[DATASET EXCERPTS — start]

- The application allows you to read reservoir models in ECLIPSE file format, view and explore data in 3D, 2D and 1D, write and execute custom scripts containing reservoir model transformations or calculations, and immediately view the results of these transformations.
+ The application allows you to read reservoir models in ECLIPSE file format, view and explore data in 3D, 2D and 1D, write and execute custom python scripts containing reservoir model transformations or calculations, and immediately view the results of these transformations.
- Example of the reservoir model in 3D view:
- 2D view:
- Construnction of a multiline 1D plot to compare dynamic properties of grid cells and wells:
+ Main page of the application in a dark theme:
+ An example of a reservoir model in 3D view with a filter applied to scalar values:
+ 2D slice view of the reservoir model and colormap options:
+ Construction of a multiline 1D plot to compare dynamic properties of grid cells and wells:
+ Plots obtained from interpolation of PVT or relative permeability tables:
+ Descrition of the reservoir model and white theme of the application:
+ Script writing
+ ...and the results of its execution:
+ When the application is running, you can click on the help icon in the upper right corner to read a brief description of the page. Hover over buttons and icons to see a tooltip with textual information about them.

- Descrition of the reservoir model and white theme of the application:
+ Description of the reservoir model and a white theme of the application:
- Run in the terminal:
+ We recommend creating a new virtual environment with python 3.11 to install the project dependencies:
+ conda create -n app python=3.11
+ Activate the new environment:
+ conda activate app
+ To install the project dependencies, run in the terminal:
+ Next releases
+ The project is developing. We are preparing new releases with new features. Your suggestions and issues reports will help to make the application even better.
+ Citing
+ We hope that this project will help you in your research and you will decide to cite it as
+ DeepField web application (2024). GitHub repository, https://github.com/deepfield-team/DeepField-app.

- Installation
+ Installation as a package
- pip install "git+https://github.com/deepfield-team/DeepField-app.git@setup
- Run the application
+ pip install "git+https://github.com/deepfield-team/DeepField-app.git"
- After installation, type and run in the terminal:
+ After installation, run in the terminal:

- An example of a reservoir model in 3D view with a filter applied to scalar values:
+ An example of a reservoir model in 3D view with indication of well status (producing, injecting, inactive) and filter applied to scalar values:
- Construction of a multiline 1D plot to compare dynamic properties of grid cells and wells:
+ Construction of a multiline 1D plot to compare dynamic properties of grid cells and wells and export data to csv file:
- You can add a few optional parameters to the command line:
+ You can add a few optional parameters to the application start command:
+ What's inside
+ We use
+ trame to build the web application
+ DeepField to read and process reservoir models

[DATASET EXCERPTS — finish]
[DATASET EXCERPTS — start]

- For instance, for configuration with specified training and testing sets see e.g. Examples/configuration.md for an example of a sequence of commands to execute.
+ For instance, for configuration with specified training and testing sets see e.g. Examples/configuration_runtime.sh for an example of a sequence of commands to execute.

[DATASET EXCERPTS — finish]
[DATASET EXCERPTS — start]

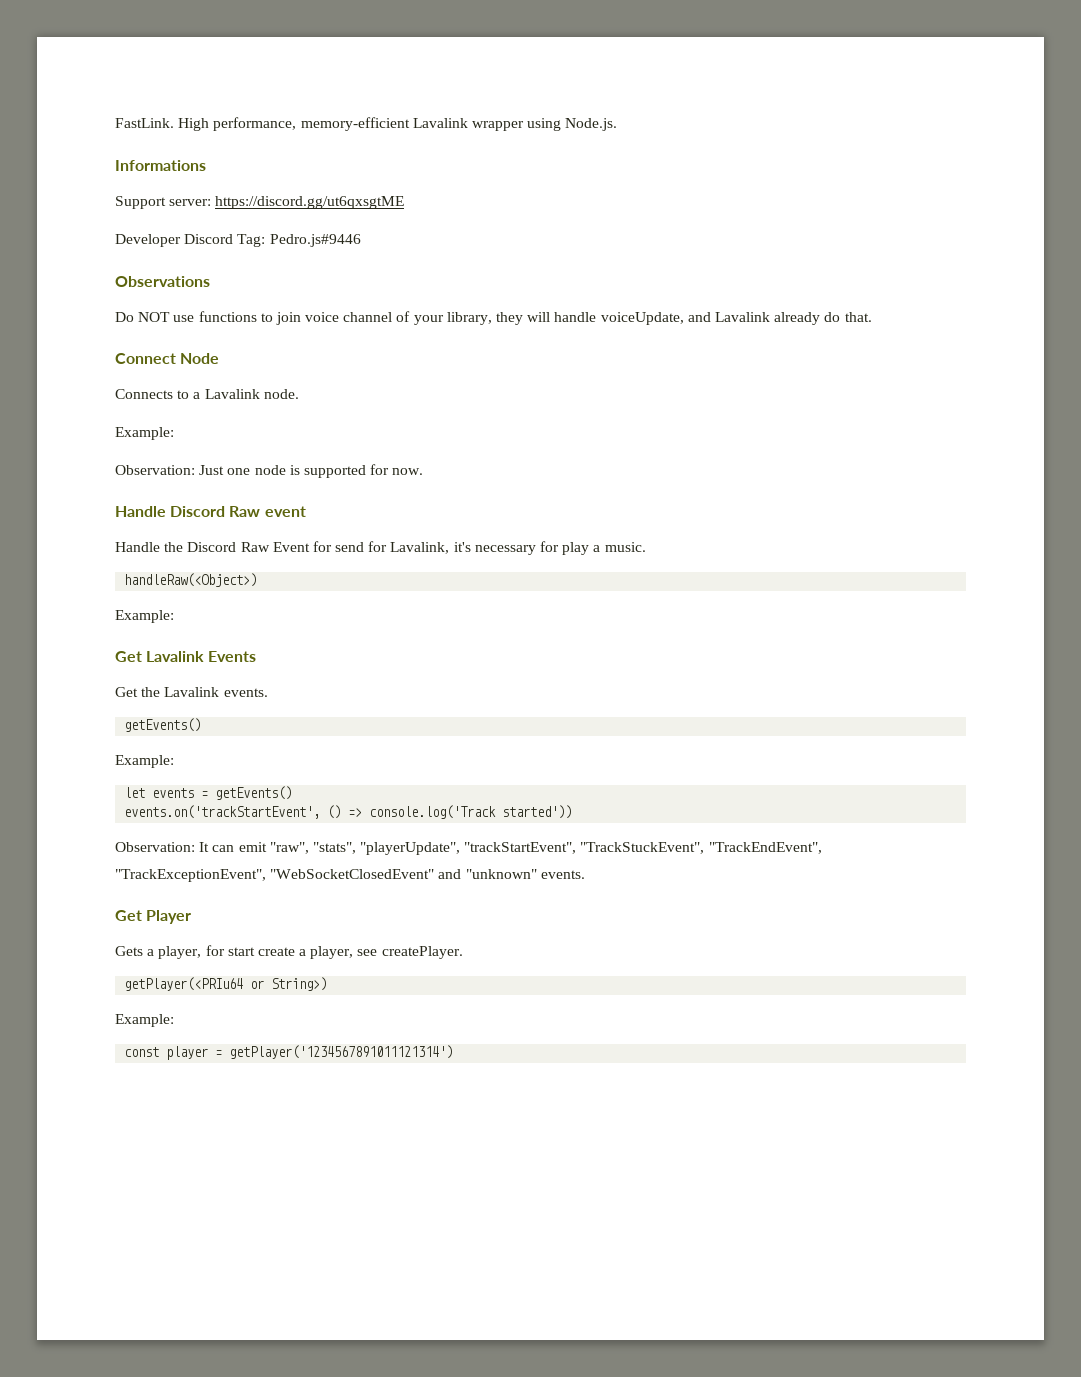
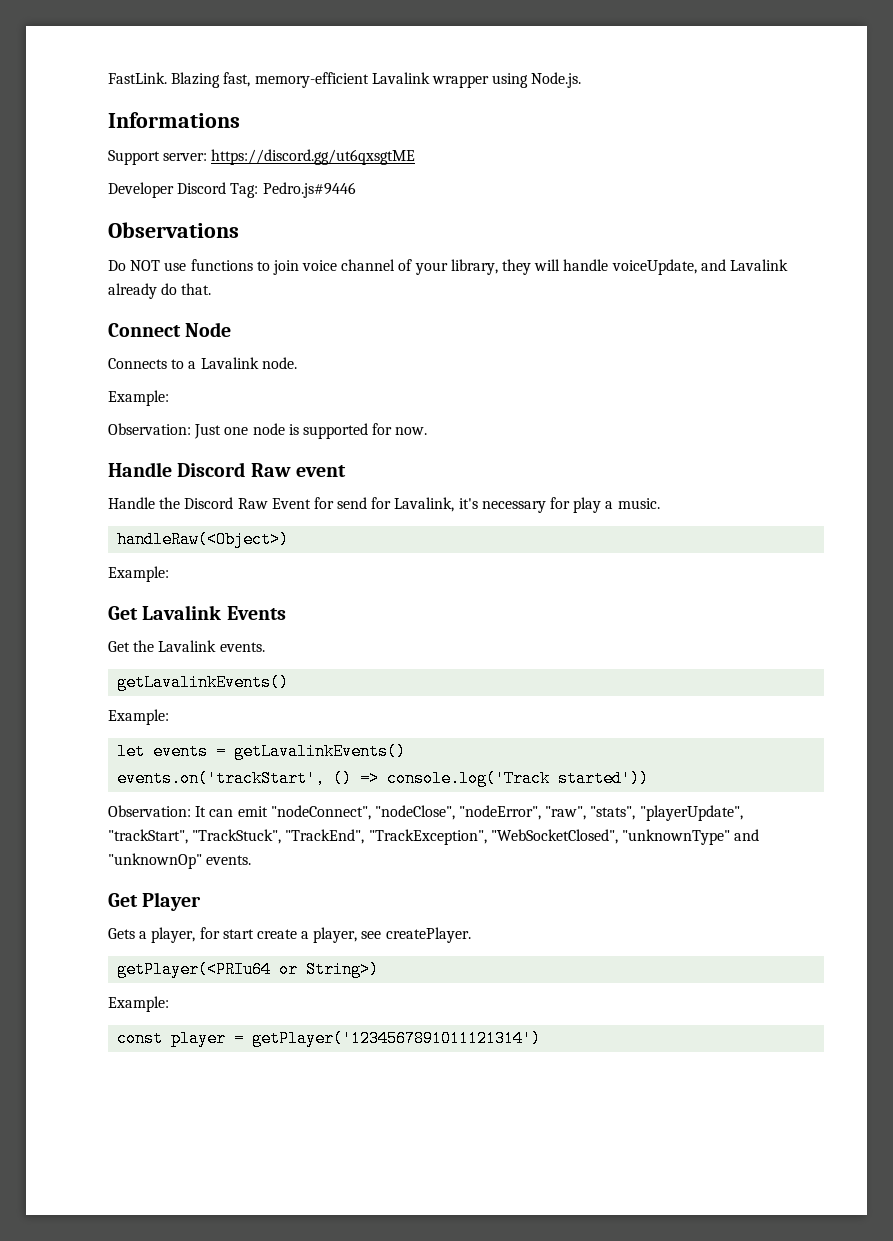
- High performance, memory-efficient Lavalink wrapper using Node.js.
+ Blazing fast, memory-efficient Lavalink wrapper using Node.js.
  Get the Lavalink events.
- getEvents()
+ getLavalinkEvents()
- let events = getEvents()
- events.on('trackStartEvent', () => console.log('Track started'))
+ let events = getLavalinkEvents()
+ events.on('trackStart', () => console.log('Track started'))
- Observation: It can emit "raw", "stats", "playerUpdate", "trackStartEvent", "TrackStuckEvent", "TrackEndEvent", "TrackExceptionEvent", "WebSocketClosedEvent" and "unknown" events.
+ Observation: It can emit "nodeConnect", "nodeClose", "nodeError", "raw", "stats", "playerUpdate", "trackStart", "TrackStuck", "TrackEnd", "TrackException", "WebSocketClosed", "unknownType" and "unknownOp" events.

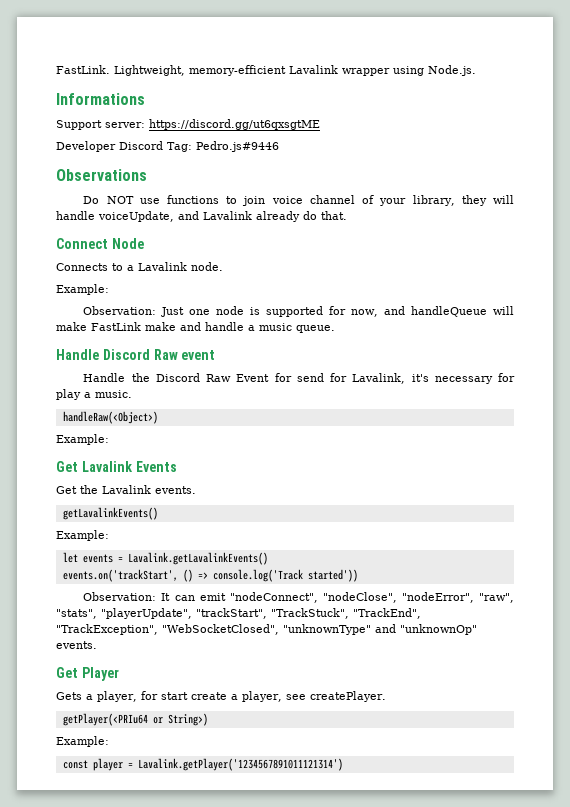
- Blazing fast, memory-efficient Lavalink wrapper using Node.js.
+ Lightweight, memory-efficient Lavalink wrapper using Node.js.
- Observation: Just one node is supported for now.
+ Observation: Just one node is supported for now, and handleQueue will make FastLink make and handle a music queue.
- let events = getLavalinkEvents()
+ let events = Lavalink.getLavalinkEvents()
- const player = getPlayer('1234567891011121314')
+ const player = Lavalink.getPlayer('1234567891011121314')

[DATASET EXCERPTS — finish]

Set down exactly the lines of the data above, beginning with the line that has "- Construnction of" and ending with the line that has "- Descrition of", and no others.

- Construnction of a multiline 1D plot to compare dynamic properties of grid cells and wells:
+ Main page of the application in a dark theme:
+ An example of a reservoir model in 3D view with a filter applied to scalar values:
+ 2D slice view of the reservoir model and colormap options:
+ Construction of a multiline 1D plot to compare dynamic properties of grid cells and wells:
+ Plots obtained from interpolation of PVT or relative permeability tables:
+ Descrition of the reservoir model and white theme of the application:
+ Script writing
+ ...and the results of its execution:
+ When the application is running, you can click on the help icon in the upper right corner to read a brief description of the page. Hover over buttons and icons to see a tooltip with textual information about them.

- Descrition of the reservoir model and white theme of the application:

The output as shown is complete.